**Task statement:** Could you retype the lines below, starting at the line holding "PG121 | Điểm: 7,8 -> 7,6" and stopping at the line holding "CF212 | CÁLCULO: 27,0 -> 21,0", inclusive? Copy them exactly and drop the images.

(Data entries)
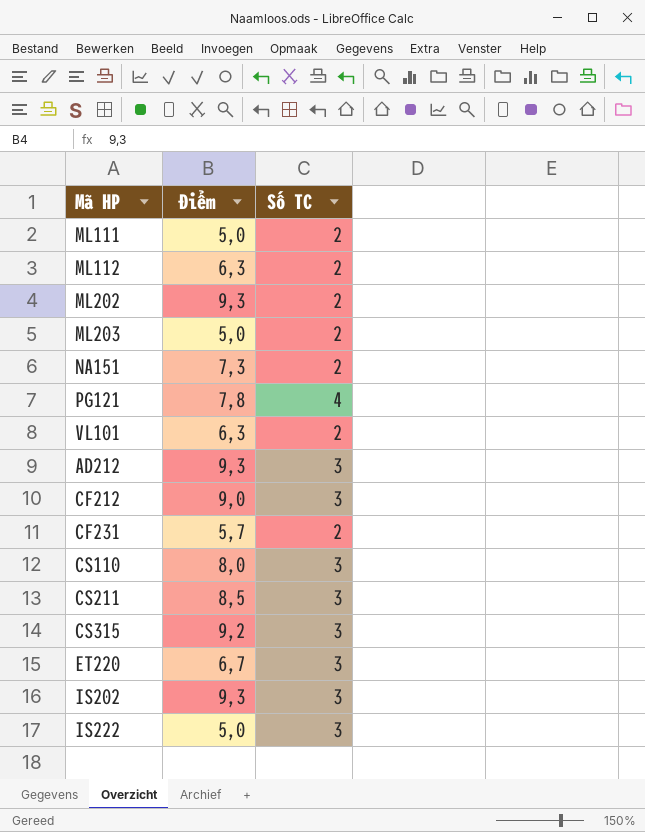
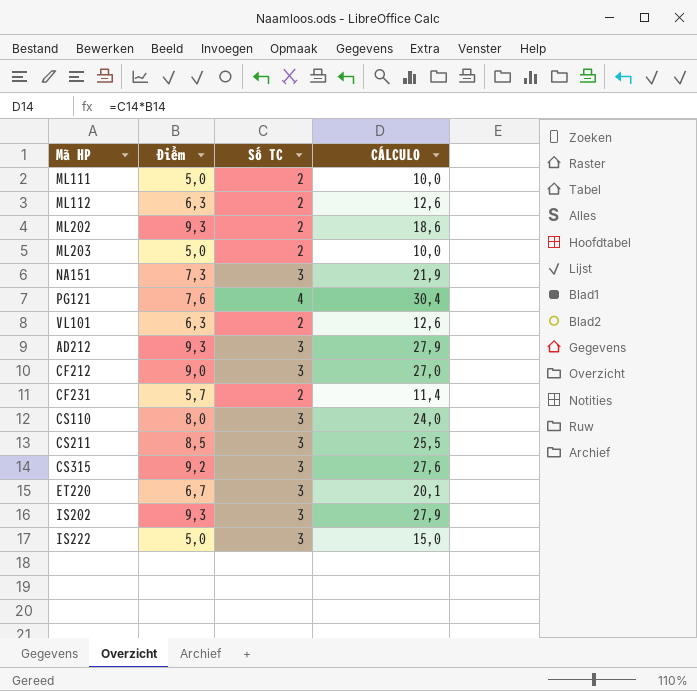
column CÁLCULO | formula: none -> [Điểm] * [Số TC]
NA151 | Số TC: 2 -> 3
PG121 | Điểm: 7,8 -> 7,6

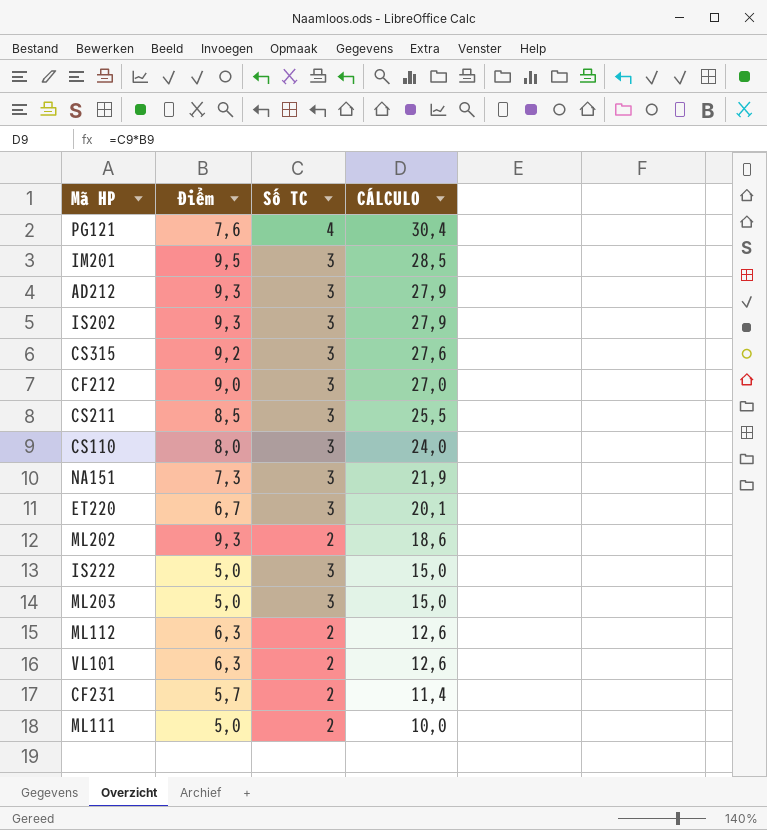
row order: none -> CÁLCULO descending
row IM201: none -> 9,5 | 3 | 28,5
ML203 | Số TC: 2 -> 3
ML203 | CÁLCULO: 10,0 -> 15,0

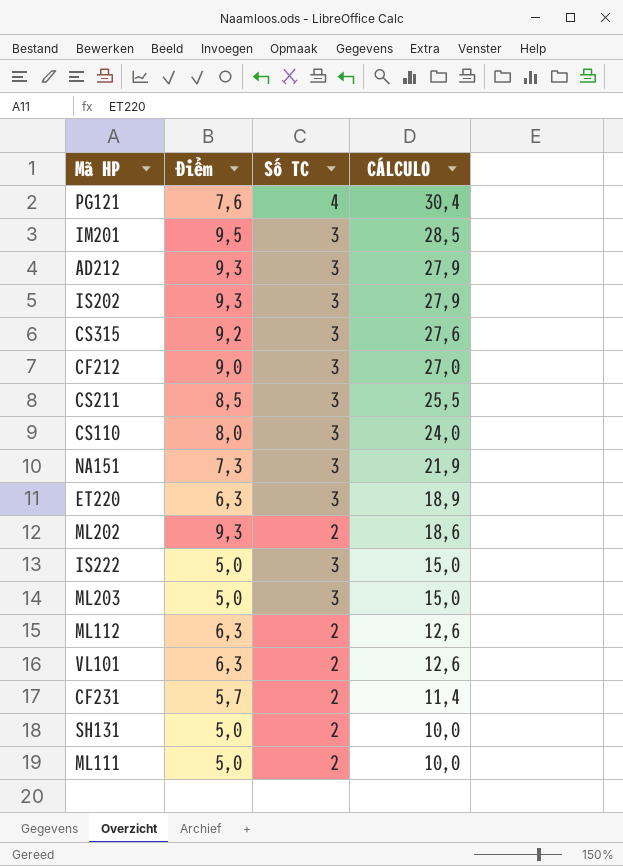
ET220 | Điểm: 6,7 -> 6,3
ET220 | CÁLCULO: 20,1 -> 18,9
row SH131: none -> 5,0 | 2 | 10,0

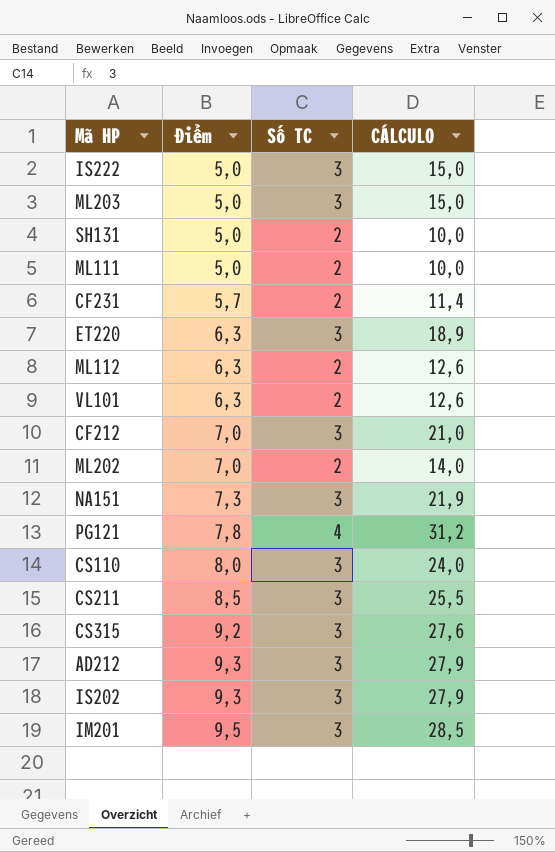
row order: CÁLCULO descending -> Điểm ascending
CF212 | Điểm: 9,0 -> 7,0
CF212 | CÁLCULO: 27,0 -> 21,0
ML202 | Điểm: 9,3 -> 7,0
ML202 | CÁLCULO: 18,6 -> 14,0
PG121 | Điểm: 7,6 -> 7,8
PG121 | CÁLCULO: 30,4 -> 31,2

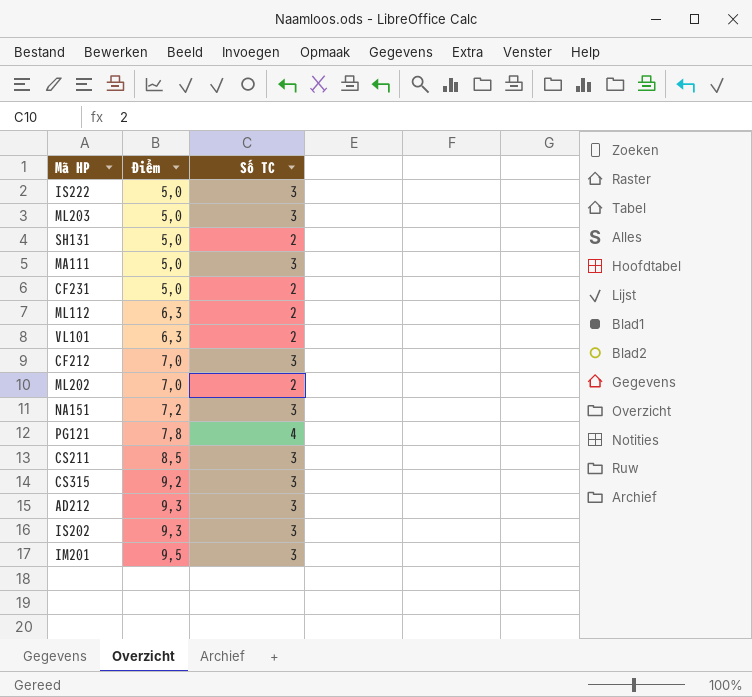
column CÁLCULO | formula: [Điểm] * [Số TC] -> none
row ML111: 5,0 | 2 | 10,0 -> none
row ET220: 6,3 | 3 | 18,9 -> none
row CS110: 8,0 | 3 | 24,0 -> none
row MA111: none -> 5,0 | 3
CF231 | Điểm: 5,7 -> 5,0
NA151 | Điểm: 7,3 -> 7,2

**Answer space:**
PG121 | Điểm: 7,8 -> 7,6

row order: none -> CÁLCULO descending
row IM201: none -> 9,5 | 3 | 28,5
ML203 | Số TC: 2 -> 3
ML203 | CÁLCULO: 10,0 -> 15,0

ET220 | Điểm: 6,7 -> 6,3
ET220 | CÁLCULO: 20,1 -> 18,9
row SH131: none -> 5,0 | 2 | 10,0

row order: CÁLCULO descending -> Điểm ascending
CF212 | Điểm: 9,0 -> 7,0
CF212 | CÁLCULO: 27,0 -> 21,0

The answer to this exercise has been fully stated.